[Start of Attachment]

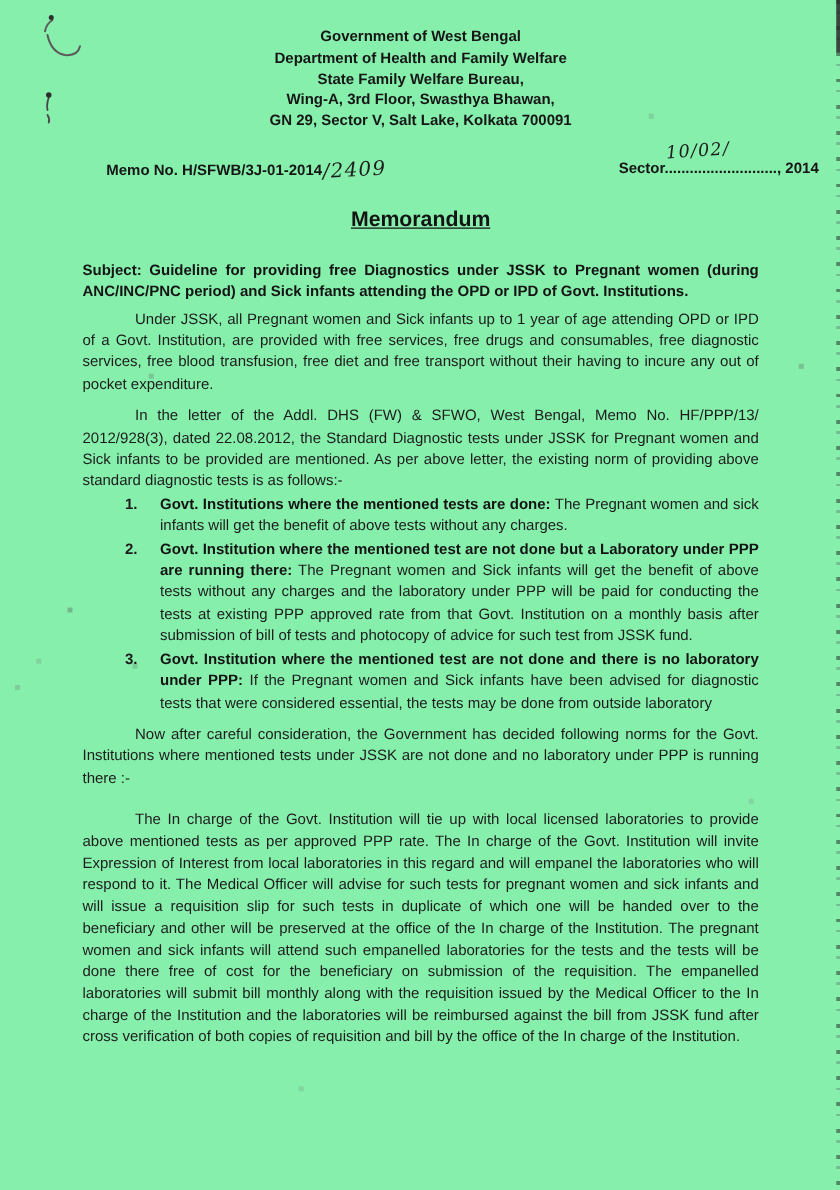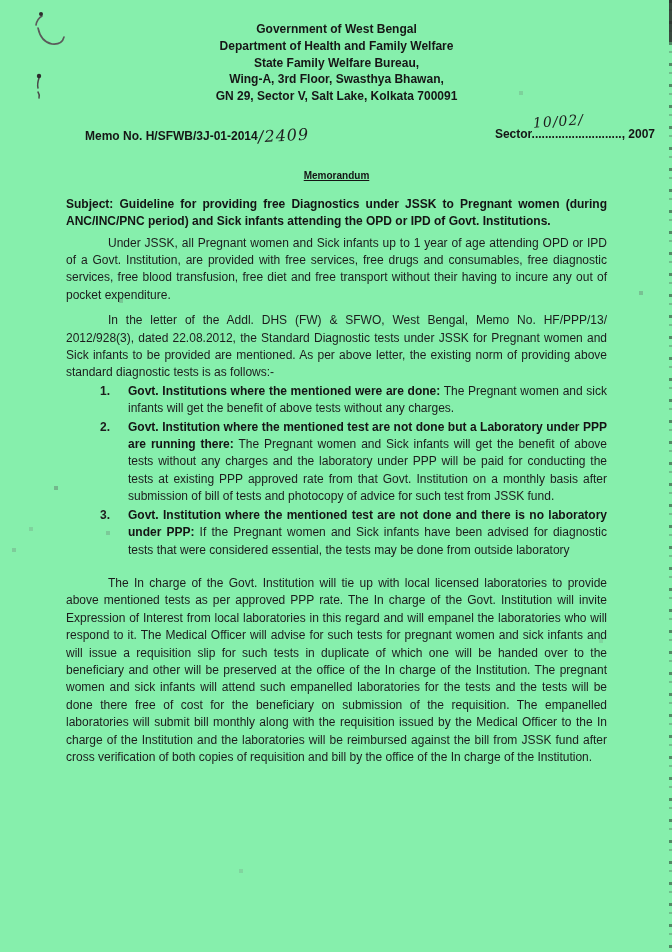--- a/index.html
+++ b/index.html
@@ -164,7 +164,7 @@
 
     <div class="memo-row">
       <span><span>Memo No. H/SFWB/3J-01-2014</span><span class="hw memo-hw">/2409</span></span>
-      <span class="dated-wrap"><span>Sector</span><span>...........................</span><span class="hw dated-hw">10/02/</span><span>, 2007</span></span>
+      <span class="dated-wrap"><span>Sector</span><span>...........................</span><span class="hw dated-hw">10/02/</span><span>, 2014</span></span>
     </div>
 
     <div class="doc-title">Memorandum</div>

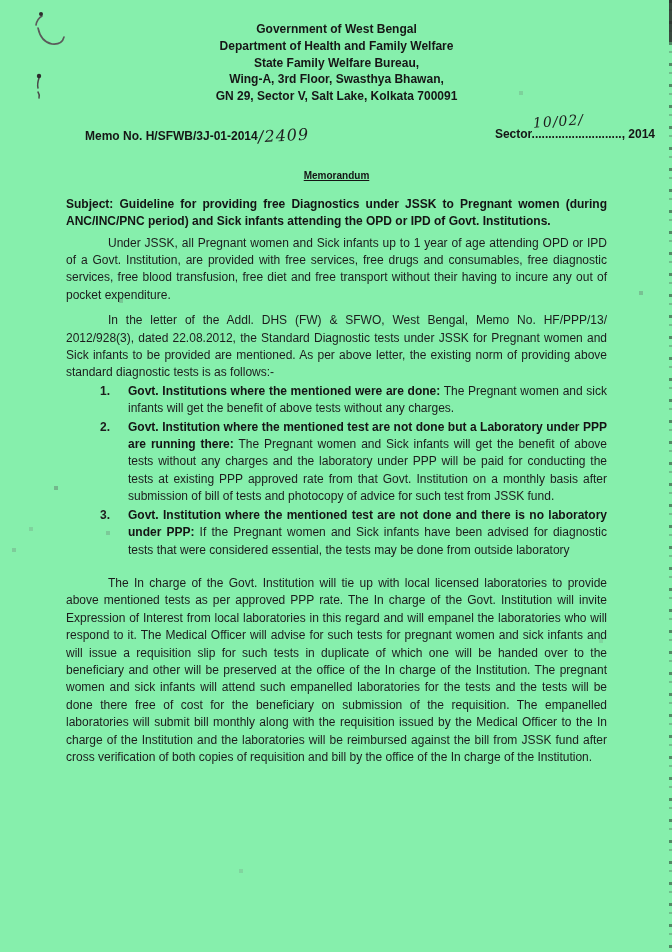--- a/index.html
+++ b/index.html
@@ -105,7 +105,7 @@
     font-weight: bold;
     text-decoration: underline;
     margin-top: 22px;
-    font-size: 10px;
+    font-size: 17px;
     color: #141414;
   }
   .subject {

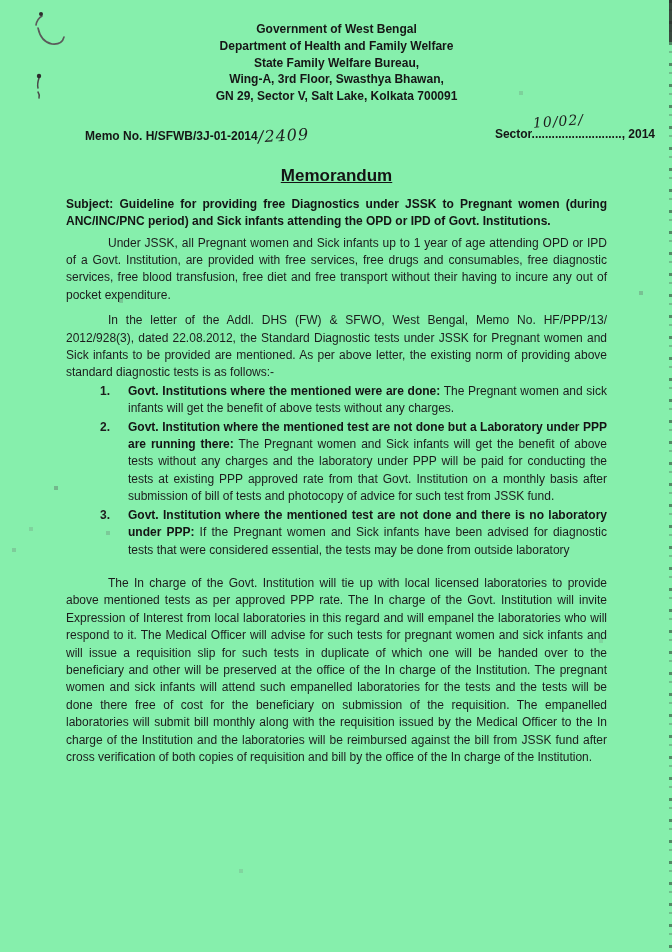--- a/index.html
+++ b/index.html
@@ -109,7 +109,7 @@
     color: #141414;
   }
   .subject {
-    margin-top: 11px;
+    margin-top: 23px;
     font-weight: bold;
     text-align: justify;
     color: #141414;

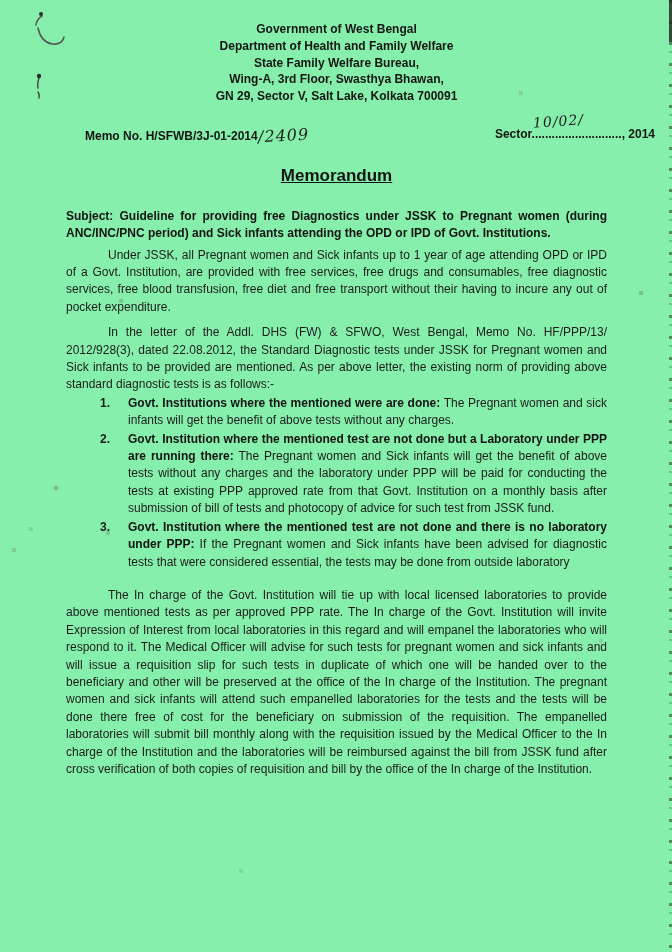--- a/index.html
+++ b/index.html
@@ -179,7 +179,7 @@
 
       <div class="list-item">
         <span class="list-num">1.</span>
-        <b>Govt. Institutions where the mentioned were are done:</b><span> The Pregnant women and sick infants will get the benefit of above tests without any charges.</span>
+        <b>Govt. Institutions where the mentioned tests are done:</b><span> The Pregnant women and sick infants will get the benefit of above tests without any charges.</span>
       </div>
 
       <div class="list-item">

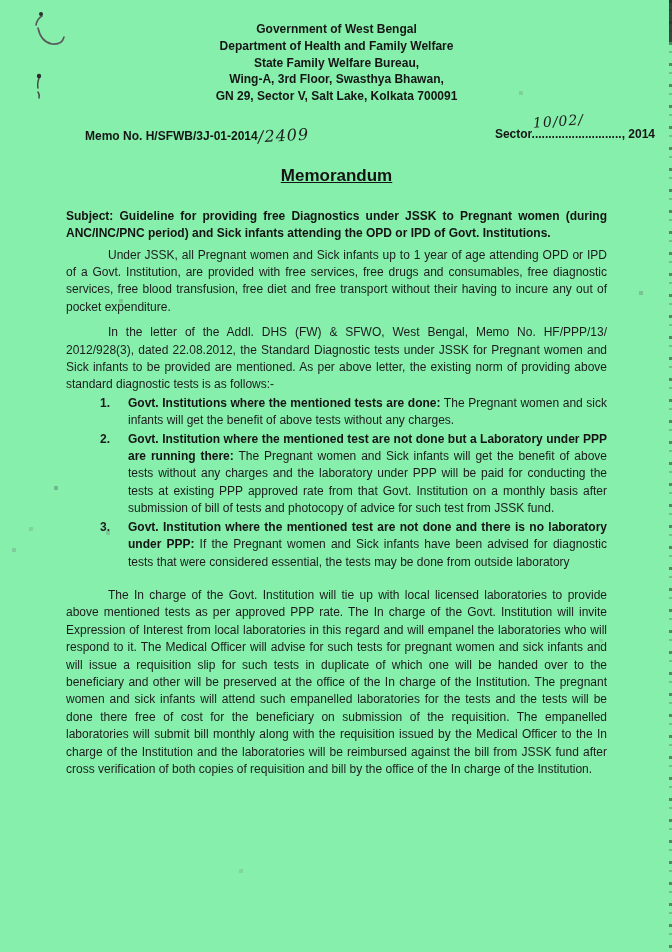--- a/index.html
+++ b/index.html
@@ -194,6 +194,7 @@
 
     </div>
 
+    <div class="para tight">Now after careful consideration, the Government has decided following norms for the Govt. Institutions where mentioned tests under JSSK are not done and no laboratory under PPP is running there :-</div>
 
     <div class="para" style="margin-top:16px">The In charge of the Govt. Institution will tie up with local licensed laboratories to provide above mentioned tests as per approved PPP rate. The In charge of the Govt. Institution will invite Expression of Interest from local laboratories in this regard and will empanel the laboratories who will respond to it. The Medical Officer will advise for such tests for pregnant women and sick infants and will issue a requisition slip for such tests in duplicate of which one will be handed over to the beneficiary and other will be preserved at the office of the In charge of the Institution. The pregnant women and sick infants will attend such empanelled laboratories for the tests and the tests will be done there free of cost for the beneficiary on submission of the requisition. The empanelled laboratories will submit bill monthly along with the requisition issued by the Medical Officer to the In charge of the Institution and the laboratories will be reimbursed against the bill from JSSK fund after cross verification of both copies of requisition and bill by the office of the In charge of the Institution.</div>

[End of Attachment]

» Task item: Although the records above contain pictures, only their text is to be repeated, exactly as given.

» Your response:
--- a/index.html
+++ b/index.html
@@ -164,7 +164,7 @@
 
     <div class="memo-row">
       <span><span>Memo No. H/SFWB/3J-01-2014</span><span class="hw memo-hw">/2409</span></span>
-      <span class="dated-wrap"><span>Sector</span><span>...........................</span><span class="hw dated-hw">10/02/</span><span>, 2007</span></span>
+      <span class="dated-wrap"><span>Sector</span><span>...........................</span><span class="hw dated-hw">10/02/</span><span>, 2014</span></span>
     </div>
 
     <div class="doc-title">Memorandum</div>

--- a/index.html
+++ b/index.html
@@ -105,7 +105,7 @@
     font-weight: bold;
     text-decoration: underline;
     margin-top: 22px;
-    font-size: 10px;
+    font-size: 17px;
     color: #141414;
   }
   .subject {

--- a/index.html
+++ b/index.html
@@ -109,7 +109,7 @@
     color: #141414;
   }
   .subject {
-    margin-top: 11px;
+    margin-top: 23px;
     font-weight: bold;
     text-align: justify;
     color: #141414;

--- a/index.html
+++ b/index.html
@@ -179,7 +179,7 @@
 
       <div class="list-item">
         <span class="list-num">1.</span>
-        <b>Govt. Institutions where the mentioned were are done:</b><span> The Pregnant women and sick infants will get the benefit of above tests without any charges.</span>
+        <b>Govt. Institutions where the mentioned tests are done:</b><span> The Pregnant women and sick infants will get the benefit of above tests without any charges.</span>
       </div>
 
       <div class="list-item">

--- a/index.html
+++ b/index.html
@@ -194,6 +194,7 @@
 
     </div>
 
+    <div class="para tight">Now after careful consideration, the Government has decided following norms for the Govt. Institutions where mentioned tests under JSSK are not done and no laboratory under PPP is running there :-</div>
 
     <div class="para" style="margin-top:16px">The In charge of the Govt. Institution will tie up with local licensed laboratories to provide above mentioned tests as per approved PPP rate. The In charge of the Govt. Institution will invite Expression of Interest from local laboratories in this regard and will empanel the laboratories who will respond to it. The Medical Officer will advise for such tests for pregnant women and sick infants and will issue a requisition slip for such tests in duplicate of which one will be handed over to the beneficiary and other will be preserved at the office of the In charge of the Institution. The pregnant women and sick infants will attend such empanelled laboratories for the tests and the tests will be done there free of cost for the beneficiary on submission of the requisition. The empanelled laboratories will submit bill monthly along with the requisition issued by the Medical Officer to the In charge of the Institution and the laboratories will be reimbursed against the bill from JSSK fund after cross verification of both copies of requisition and bill by the office of the In charge of the Institution.</div>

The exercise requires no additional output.